Conservative legal experts say the chances are slim that the Supreme Court will invalidate Obamacare, even with President Trump’s pick for a new justice.
Jonathan Adler, a conservative law professor at Case Western Reserve University and critic of GOP-led states’ legal argument to throw out Obamacare, called the threat to the law “grossly overstated.”
“I don’t think it’s a case that has a real likelihood of succeeding,” Adler told the Washington Examiner. “The arguments are bad.”
The Supreme Court on Nov. 10 will hear oral arguments in the case of California v. Texas that could result in the elimination of the entire law, also known as the Affordable Care Act. A decision could be reached with or without a ninth justice on the bench, although a 4-4 tie would throw the law into legal limbo.
Democrats have said that the fate of Obamacare will be a major focus in their case against the confirmation of a Trump appointee.
GOP-led states and the Trump Justice Department argue the law is unconstitutional because it no longer includes tax penalties for those who go without insurance, penalties originally imposed by the law’s individual mandate. The 2017 GOP tax overhaul zeroed out those penalties. The Republican argument is that the penalties were an inseparable part of the healthcare law and that without them, all of Obamacare must be struck down.
“There are multiple reasons why the legal theory, in this case, makes no sense, beginning with the fact that the parties have no standing because the only claim of unconstitutionality is the [individual] mandate. And yet, there is no penalty other than the tax, and the tax is zero,” said Michael McConnell, the director of constitutional law at Stanford University who wrote an amicus brief denouncing the plaintiffs’ argument. McConnell is generally viewed as conservative.
To uphold the law, one of two conservative justices, most likely Chief Justice John Roberts or Justice Brett Kavanaugh, would have to side with the three remaining liberal justices.
Roberts was the swing vote to uphold Obamacare in 2012, and he has since criticized the plaintiffs’ argument that the law cannot stand without the now-repealed individual mandate. He cited the same precedent for severability in a ruling decided in June concerning the Dodd-Frank Act, saying that the court has ruled in the past such provisions were severable because the remaining provisions in an act were capable of functioning independently.
“We think it clear that Congress would prefer that we use a scalpel rather than a bulldozer in curing the constitutional defect we identify today,” Roberts wrote in his opinion in the June case.
Kavanaugh’s perspective is less clear, but he has also written in the past about the importance of keeping laws passed by Congress as intact and whole as possible.
“Within the past six months, both [Roberts and Kavanaugh] have written opinions on severability that are wholly incompatible with Texas’s arguments,” Adler said. “So one of the two of them has to dramatically reverse themselves.”

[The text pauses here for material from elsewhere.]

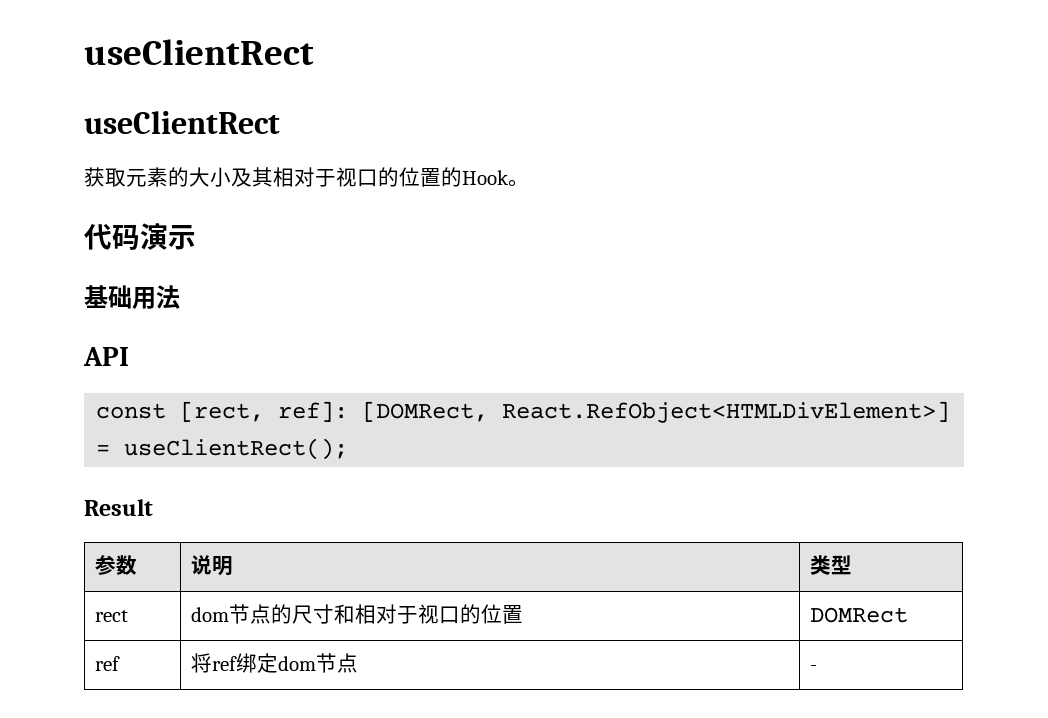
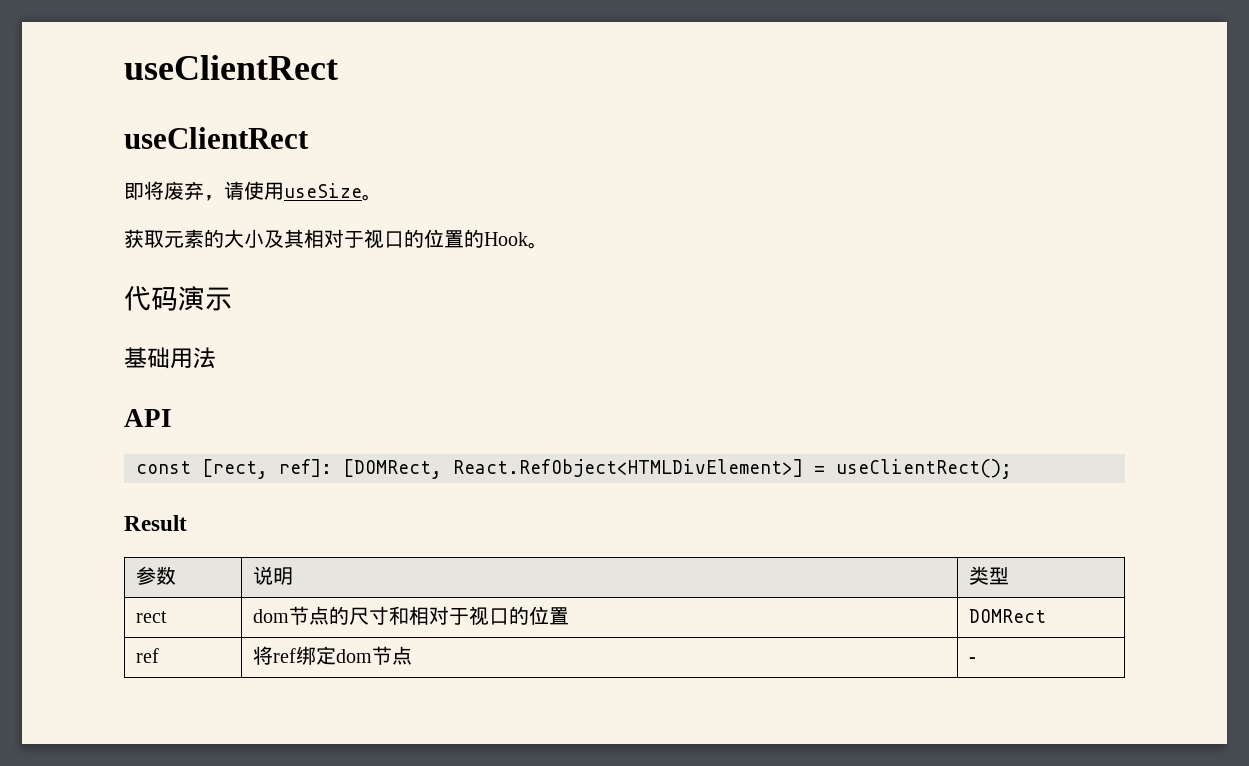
+ 即将废弃，请使用useSize。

Even with a new conservative justice, Adler said, “it’s hard to count to five in support” of the argument to rule Obamacare unconstitutional.
Trump will announce his new Supreme Court pick, reported to be 7th Circuit Court of Appeals Judge Amy Coney Barrett, on Saturday, and Senate Majority Leader Mitch McConnell is eager to proceed with the confirmation process despite opposition from Democrats who say the selection should wait until after the election as several contentious issues, such as the validity of Obamacare and abortion rights, hang in the balance.
“The sorts of people that Trump has been naming to the Supreme Court are no more likely to strike this down than anyone else,” Michael McConnell said. “It’s usually the conservatives who are most insistent upon principles of standing and that congressional and state legislative measures be left undisturbed unless there’s a really solid constitutional basis for overturning them.”